Quel doppio enorme dolore però, unito a un incredibile talento, alimenterà una sensibilità unica e si farà  fonte di ispirazione di vita e di arte.
Nello spazio di un'ora circa di spettacolo, la vita di Ray si racconta in una decina monologhi, alternati a canzoni dal vivo, come fossero tappe o stazioni di una vita, che conosce luci e ombre, gioia e disperazione: dalla morte del fratello, alla scoperta del proprio talento, dalle gioie del sesso e del successo, alla paura di non farcela, affrontata, o per meglio dire sfuggita, con la droga, fino al baratro della dipendenza, e all'arresto con ricovero coatto nella clinica per disintossicarsi.

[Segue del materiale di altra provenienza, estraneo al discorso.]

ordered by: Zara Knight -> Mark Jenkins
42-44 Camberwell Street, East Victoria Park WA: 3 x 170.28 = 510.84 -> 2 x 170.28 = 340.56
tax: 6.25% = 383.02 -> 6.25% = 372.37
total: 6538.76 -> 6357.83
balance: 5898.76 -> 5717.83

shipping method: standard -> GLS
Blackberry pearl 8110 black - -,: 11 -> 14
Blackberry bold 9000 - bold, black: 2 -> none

E di nuovo, la rinascita, l'amico di sempre, John Belushi, che lo coinvolge in quel successo planetario che sarà il film musicale “The Blues Brothers”.
In mezzo due grandi amori, 11 figli e soprattutto tanta musica.

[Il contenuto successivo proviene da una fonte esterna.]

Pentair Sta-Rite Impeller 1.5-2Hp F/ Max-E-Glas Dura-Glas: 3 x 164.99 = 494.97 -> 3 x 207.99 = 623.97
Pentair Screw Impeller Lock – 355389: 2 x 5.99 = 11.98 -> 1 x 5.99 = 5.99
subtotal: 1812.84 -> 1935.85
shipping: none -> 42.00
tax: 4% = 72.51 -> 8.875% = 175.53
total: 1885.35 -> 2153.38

Fino alla partecipazione al Festival di Sanremo, viaggio in un'Italia simbolo di ritorno all'origine, sogno del bambino Ray che immaginava questa terra lontana, patria del bello, conosciuta attraverso le arie liriche e i grandi artisti del nostro passato. Quell'Italia dove il mare ha un odore speciale, che non è quello a lui noto dell'oceano e che richiama sensazioni ancestrali, ed evoca la morte, come un ritorno nell'acqueo ventre materno.
L'autore, e soprattutto gli interpreti, ci raccontano di una passione per la vita, per la musica, per l'amore, per il bello, seppure attraversata sempre da una struggente malinconia per ciò che avrebbe potuto essere e non sarà.

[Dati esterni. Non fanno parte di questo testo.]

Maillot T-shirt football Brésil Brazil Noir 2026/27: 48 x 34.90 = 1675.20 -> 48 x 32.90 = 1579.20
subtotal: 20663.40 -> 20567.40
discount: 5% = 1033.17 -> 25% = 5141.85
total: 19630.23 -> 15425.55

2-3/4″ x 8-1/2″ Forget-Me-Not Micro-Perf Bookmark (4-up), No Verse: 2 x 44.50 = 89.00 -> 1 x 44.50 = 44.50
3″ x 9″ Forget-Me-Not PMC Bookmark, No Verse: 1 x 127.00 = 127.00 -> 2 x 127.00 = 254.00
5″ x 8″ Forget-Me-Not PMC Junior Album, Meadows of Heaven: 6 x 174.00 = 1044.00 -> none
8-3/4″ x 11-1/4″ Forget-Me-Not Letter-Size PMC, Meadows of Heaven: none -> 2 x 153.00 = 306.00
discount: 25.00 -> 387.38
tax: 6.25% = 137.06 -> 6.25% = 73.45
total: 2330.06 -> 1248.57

Ma l'arte, proprio come i sogni di Ray, può modificare la realtà e regalare la possibilità di correggerla o, almeno, di raccontarla e viverla in un modo diverso.
E così il ragazzo del film non fuggirà terrorizzato e inseguito dai colpi di una rivoltella, ma uscirà dal negozio di Ray felice di aver avuto in prestito per un dollaro al mese la agognata chitarra e così coronare - o almeno provare a coronare - un sogno troppo grande.
La scrittura di Viti è funzionale alla rappresentazione teatrale, non limitandosi alla narrazione ma aprendosi all'evocazione di realtà oniriche che la parola recitata rende corporee.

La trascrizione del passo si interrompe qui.